MERCOLEDÌ, 26 GENNAIO 2005
 
«Siamo protagonisti del nostro destino»
Pio Palazzolo, coordinatore di Progetto Sardegna: «Sull’arsenale non possiamo stare a guardare»

 

   Iniziano i primi colpi di fioretto tra i candidati a sindaco e le persone che entreranno a fare parte delle rispettive liste. È la volta di Pio Palazzolo, coordinatore di Progetto sardegna, che bacchetta Angioletto Comiti, aspirante sindaco e fondatore della lista «Isole per l’Europa». Palazzolo si riferisce alle recenti dichiarazioni di Comiti a proposito dell’arsenale e dell’ospedale militare: in particolare alla richiesta di interessamento da parte del presidente Soru sulla futura destinazione delle strutture. «Caro Comiti - scrive Pino Palazzolo in un documento - le faccio notare che le sue sollecitazioni e raccomandazioni al presidente della Regione, giungano tardive e pleonastiche».
 «Infatti - spiega Palazzolo - già dal mio primo incontro con Soru, risalente al novembre dello scorso anno, e così via negli incontri successivi, sino a quello avvenuto in occasione della visita a La Maddalena, e in altri intercorsi nel frattempo, ho avuto modo di trattare in modo approfondito e diretto di questi e di altri argomenti che, oltretutto, sono stati alla base del mio programma per le «regionali» e hanno costituito i «perché» della visita del presidente nel nostro paese».
 Senza polemiche, ma solo per precisazione, Palazzolo si dice contento che ci siano persone che, pur avendo scelto una via diversa, stiano dalla sua parte e che quindi si configuri una certa convergenza d’idee. «Dobbiamo preparare il terreno - prosegue Palazzolo - perché si volti pagina nella gestione dell’economia isolana: da economia assistita (visto che il gettito delle due marine che occupano gran parte del nostro territorio si è ridotto in maniera sensibile e si ridurrà sempre più fino a sparire) a economia d’impresa di carattere cantieristico, portuale, turistico e alberghiero, commerciale, di valorizzazione dell’ambiente e della sua tutela che passa anche per una programmazione di gestione intelligente del territorio (Puc), e per una diversa concezione del Parco, vedi richiesta di cambiamento della legge quadro istitutiva dello stesso.
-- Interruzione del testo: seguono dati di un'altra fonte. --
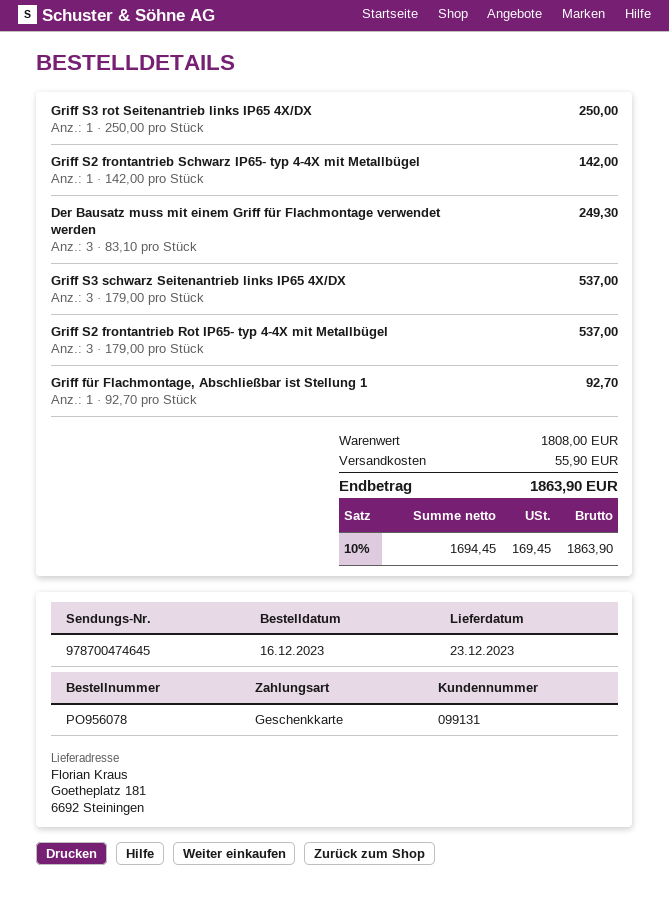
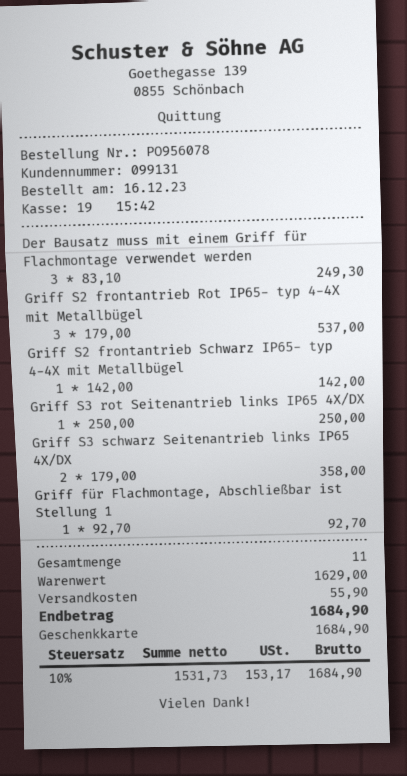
Griff S3 schwarz Seitenantrieb links IP65 4X/DX: 3 x 179.00 = 537.00 -> 2 x 179.00 = 358.00
subtotal: 1808.00 -> 1629.00
net: 1694.45 -> 1531.73
tax: 10% = 169.45 -> 10% = 153.17
total: 1863.90 -> 1684.90

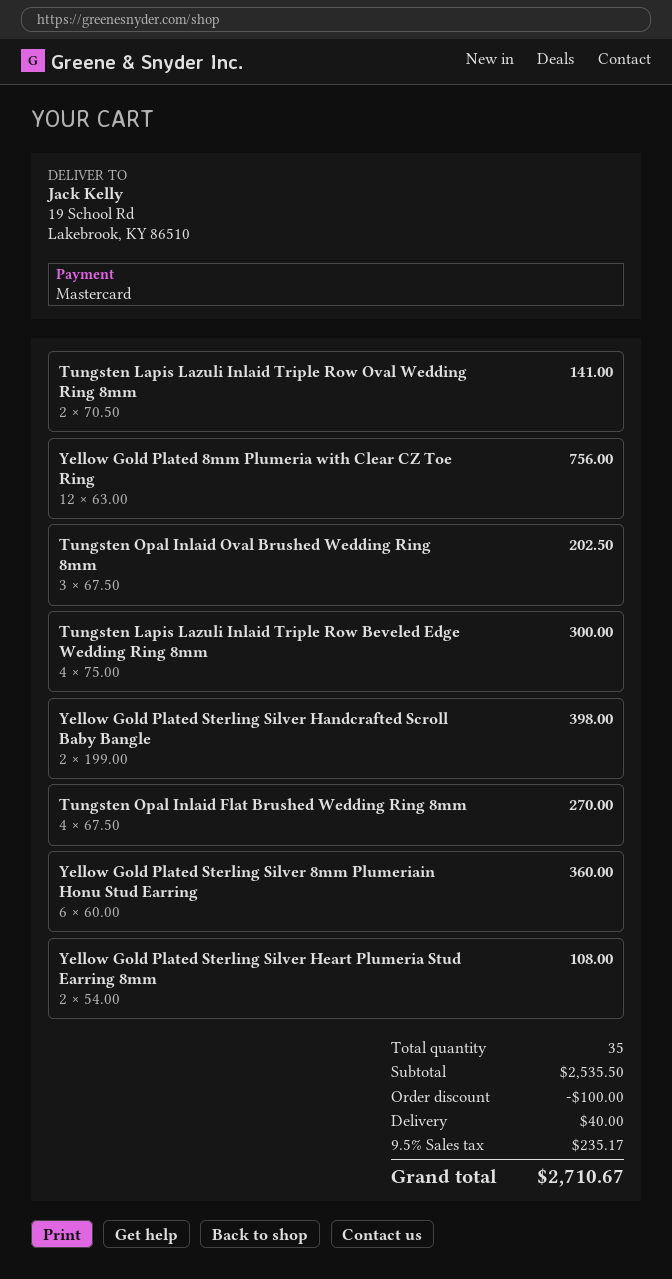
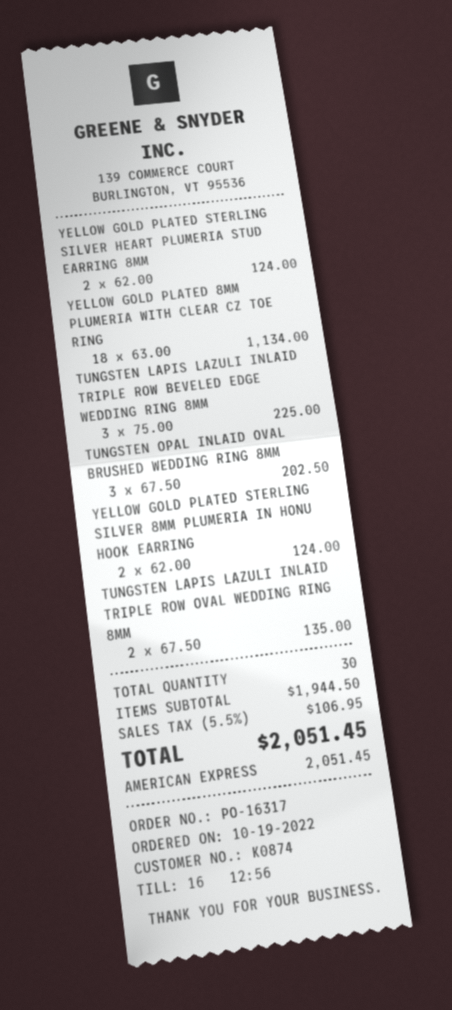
payment method: Mastercard -> American Express
Tungsten Lapis Lazuli Inlaid Triple Row Oval Wedding Ring 8mm: 2 x 70.50 = 141.00 -> 2 x 67.50 = 135.00
Yellow Gold Plated 8mm Plumeria with Clear CZ Toe Ring: 12 x 63.00 = 756.00 -> 18 x 63.00 = 1134.00
Tungsten Lapis Lazuli Inlaid Triple Row Beveled Edge Wedding Ring 8mm: 4 x 75.00 = 300.00 -> 3 x 75.00 = 225.00
Yellow Gold Plated Sterling Silver Handcrafted Scroll Baby Bangle: 2 x 199.00 = 398.00 -> none
Tungsten Opal Inlaid Flat Brushed Wedding Ring 8mm: 4 x 67.50 = 270.00 -> none
Yellow Gold Plated Sterling Silver 8mm Plumeriain Honu Stud Earring: 6 x 60.00 = 360.00 -> none
Yellow Gold Plated Sterling Silver Heart Plumeria Stud Earring 8mm: 2 x 54.00 = 108.00 -> 2 x 62.00 = 124.00
YELLOW GOLD PLATED STERLING SILVER 8MM PLUMERIA IN HONU HOOK EARRING: none -> 2 x 62.00 = 124.00
total quantity: 35 -> 30
subtotal: 2535.50 -> 1944.50
discount: 100.00 -> none
shipping: 40.00 -> none
tax: 9.5% = 235.17 -> 5.5% = 106.95
total: 2710.67 -> 2051.45

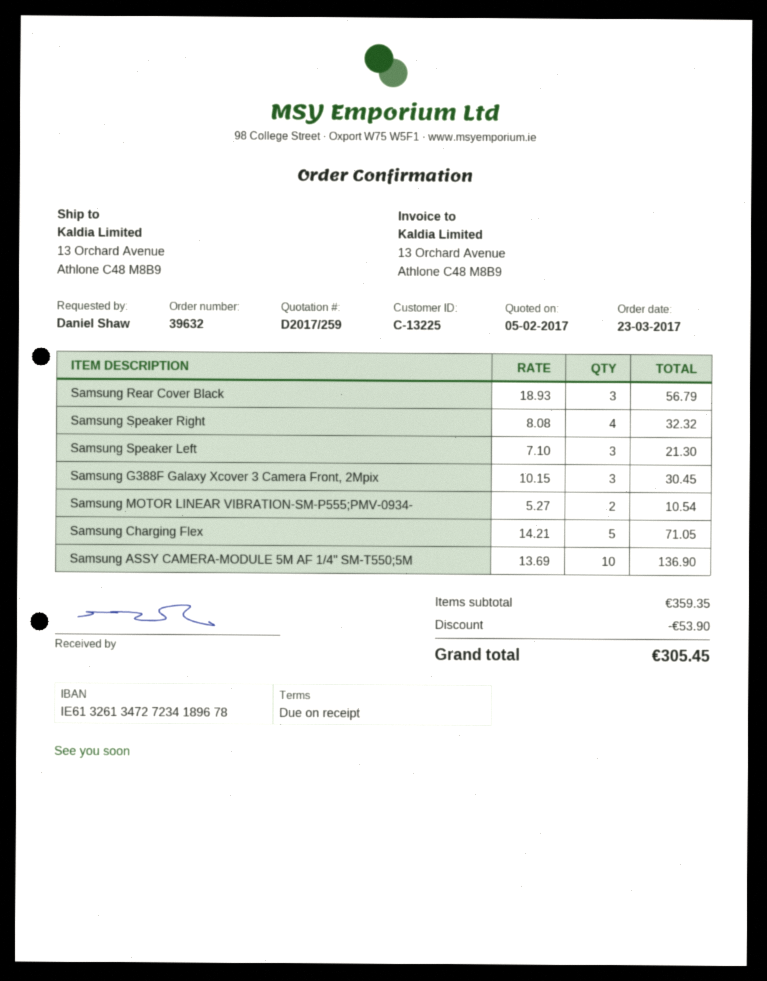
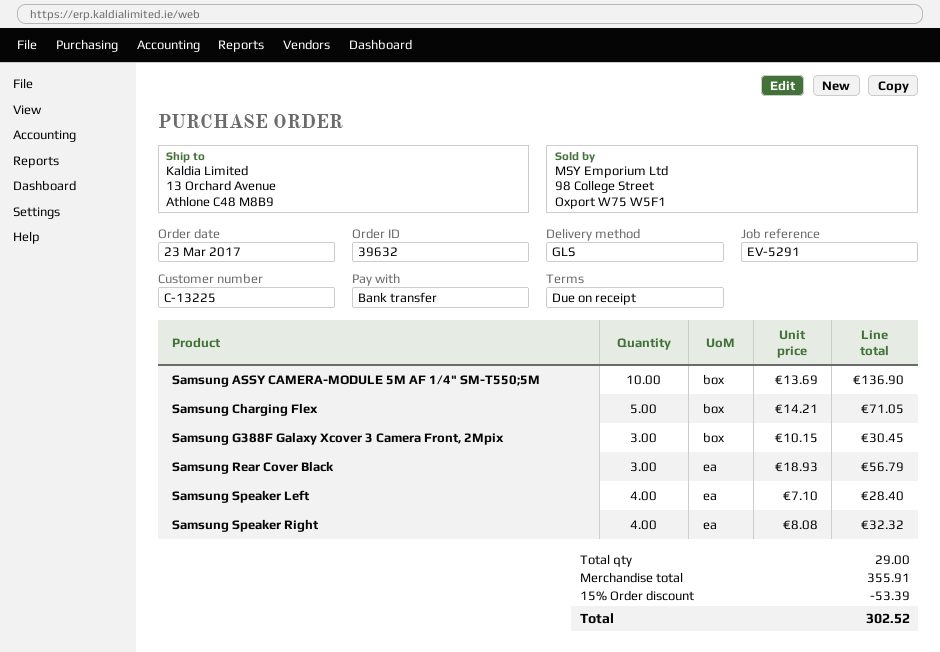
Samsung Speaker Left: 3 x 7.10 = 21.30 -> 4 x 7.10 = 28.40
Samsung MOTOR LINEAR VIBRATION-SM-P555;PMV-0934-: 2 x 5.27 = 10.54 -> none
subtotal: 359.35 -> 355.91
discount: 53.90 -> 53.39
total: 305.45 -> 302.52

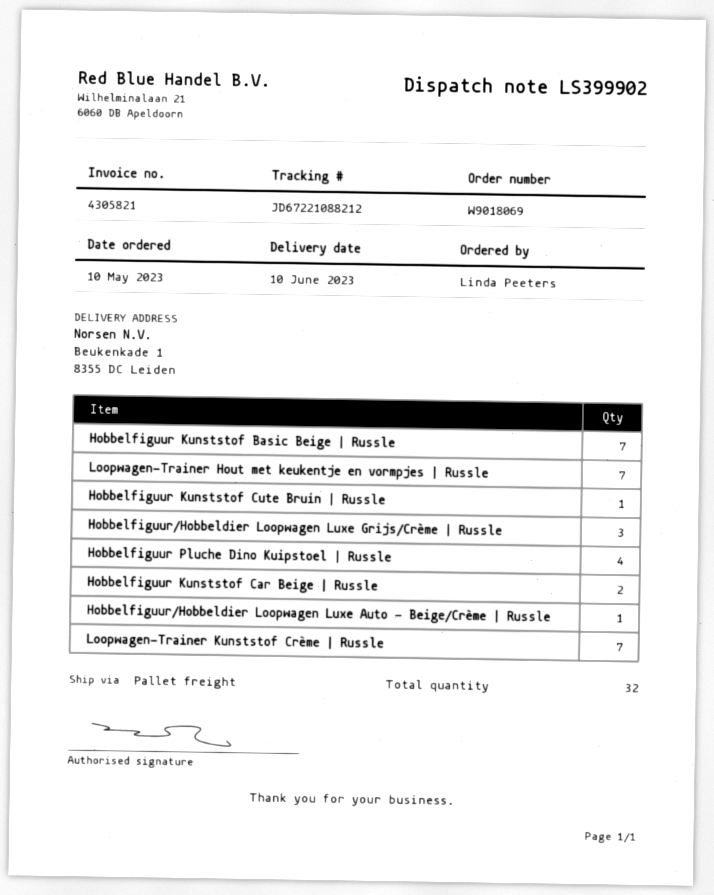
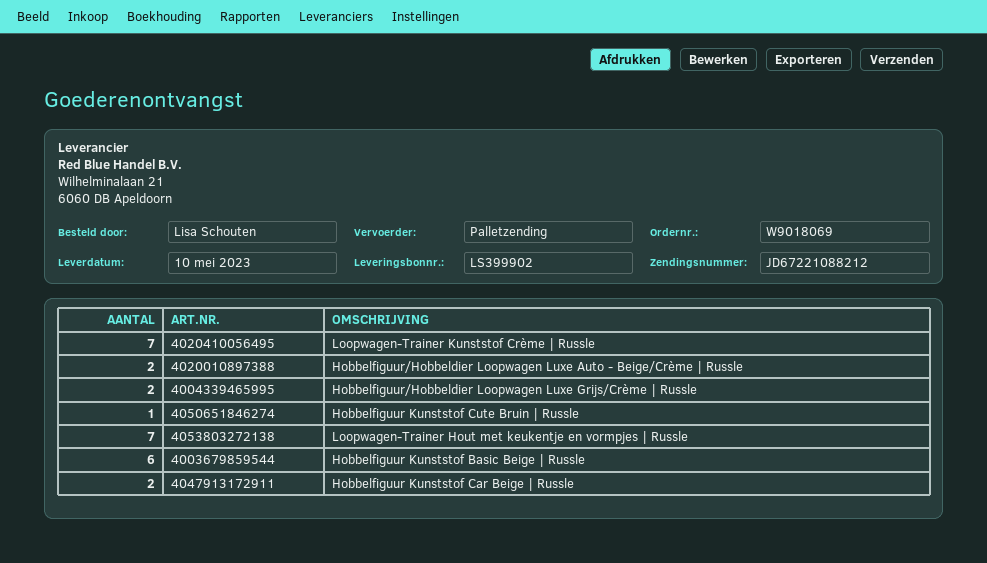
delivery date: 2023-06-10 -> 2023-05-10
ordered by: Linda Peeters -> Lisa Schouten
Hobbelfiguur Kunststof Basic Beige | Russle: 7 -> 6
Hobbelfiguur/Hobbeldier Loopwagen Luxe Grijs/Crème | Russle: 3 -> 2
Hobbelfiguur Pluche Dino Kuipstoel | Russle: 4 -> none
Hobbelfiguur/Hobbeldier Loopwagen Luxe Auto - Beige/Crème | Russle: 1 -> 2

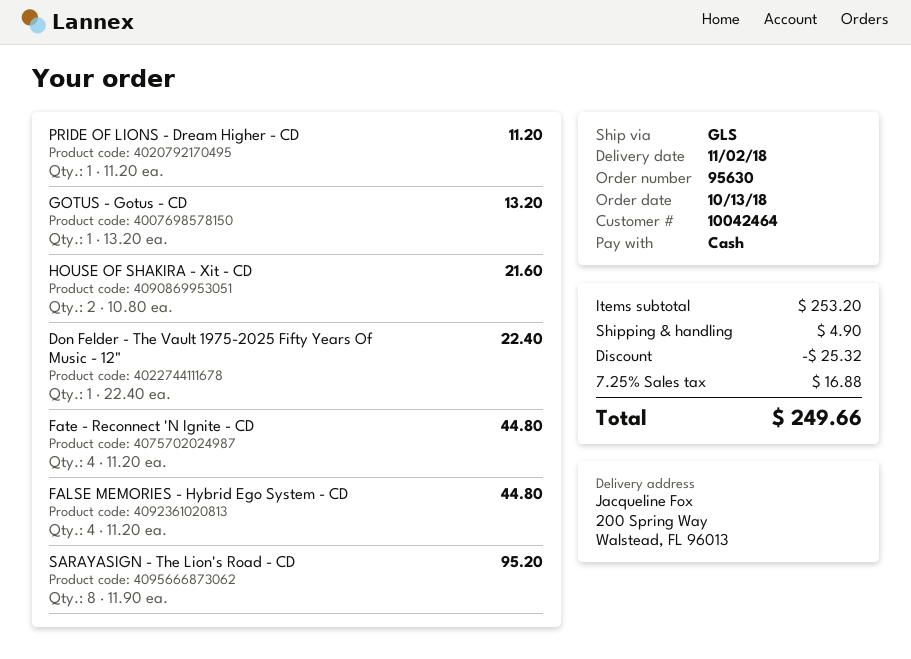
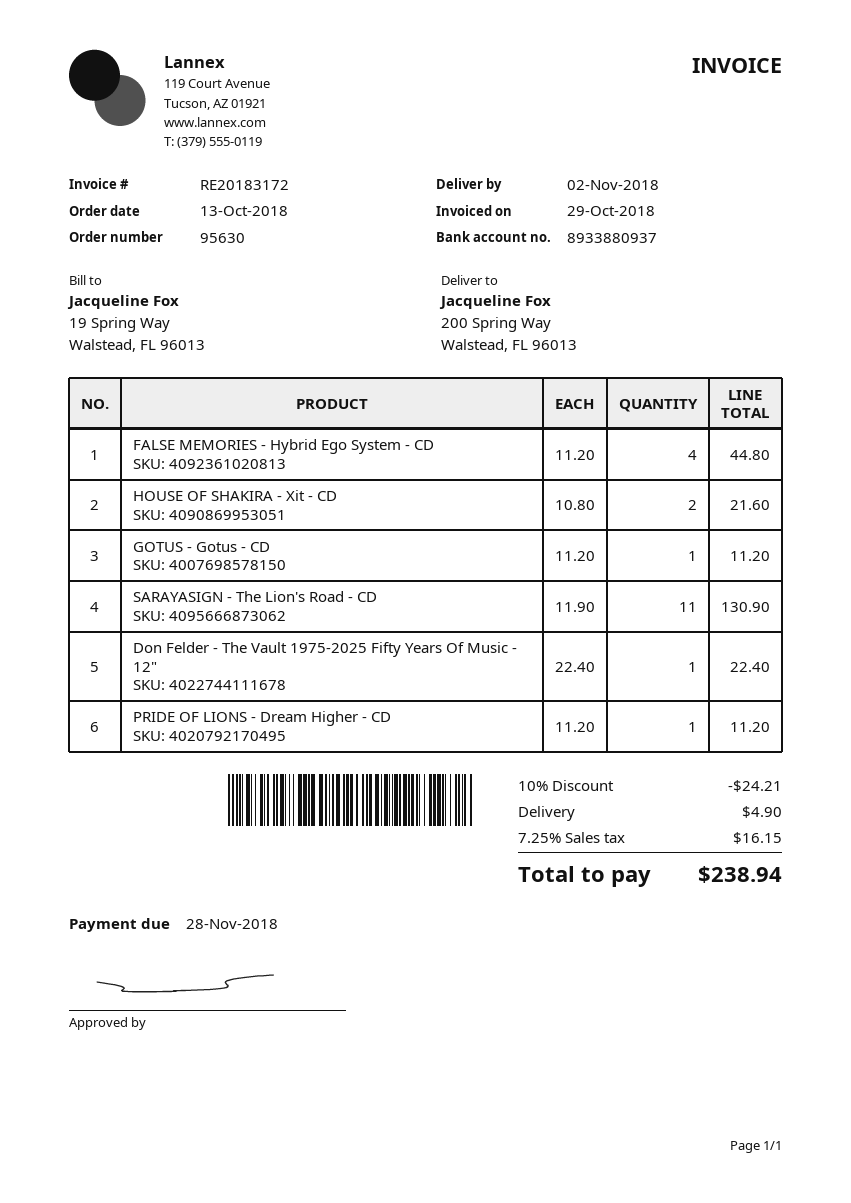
GOTUS - Gotus - CD: 1 x 13.20 = 13.20 -> 1 x 11.20 = 11.20
Fate - Reconnect 'N Ignite - CD: 4 x 11.20 = 44.80 -> none
SARAYASIGN - The Lion's Road - CD: 8 x 11.90 = 95.20 -> 11 x 11.90 = 130.90
discount: 25.32 -> 24.21
tax: 7.25% = 16.88 -> 7.25% = 16.15
total: 249.66 -> 238.94

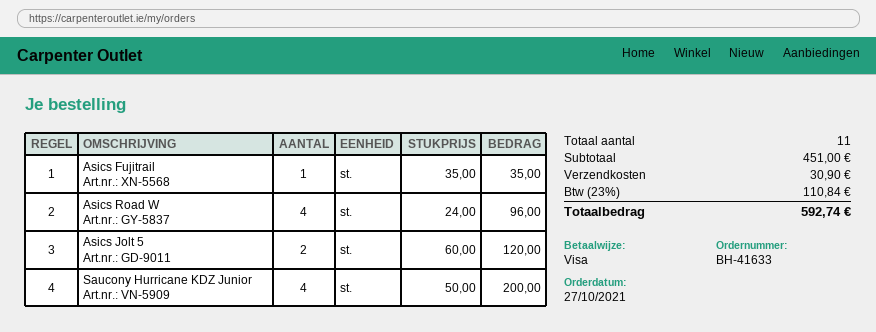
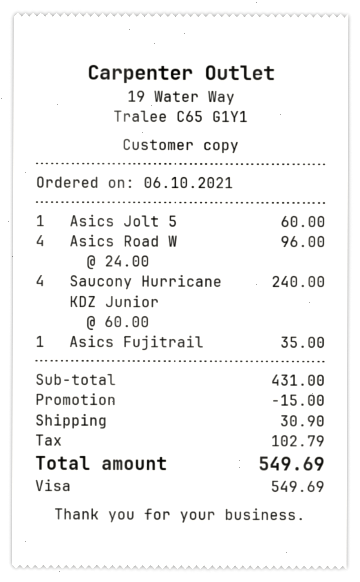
order date: 2021-10-27 -> 2021-10-06
Asics Jolt 5: 2 x 60.00 = 120.00 -> 1 x 60.00 = 60.00
Saucony Hurricane KDZ Junior: 4 x 50.00 = 200.00 -> 4 x 60.00 = 240.00
subtotal: 451.00 -> 431.00
discount: none -> 15.00
tax: 110.84 -> 102.79
total: 592.74 -> 549.69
Come - prosegue - in animo nelle direttrici programmatiche della coalizione «Sardegna Insieme» e come il presidente Soru sta cercando di attuare in concerto con il Ministero dell’Ambiente. Dobbiamo avviarci su sentieri per noi non noti e per questo abbiamo bisogno di acquisire una forma mentis innovativa, ma abbiamo bisogno anche di sapere bene e per tempo se e come saremo finalmente padroni della gestione completa del nostro territorio. Se finalmente saremo noi a programmare il nostro futuro senza che questo venga stabilito altrove senza il nostro contributo, da «accordi segreti» o da «leggi quadro» che non ci appartengono, e che ci sono piovuti addosso. Per questo - termina Pino Palazzolo - dobbiamo essere coesi e propositivi. Dobbiamo prendere coscienza della nostra forza contrattuale per valorizzare il territorio nel quale viviamo, per renderlo accogliente, ricettivo e proiettato verso un futuro certo, progettato e voluto da noi».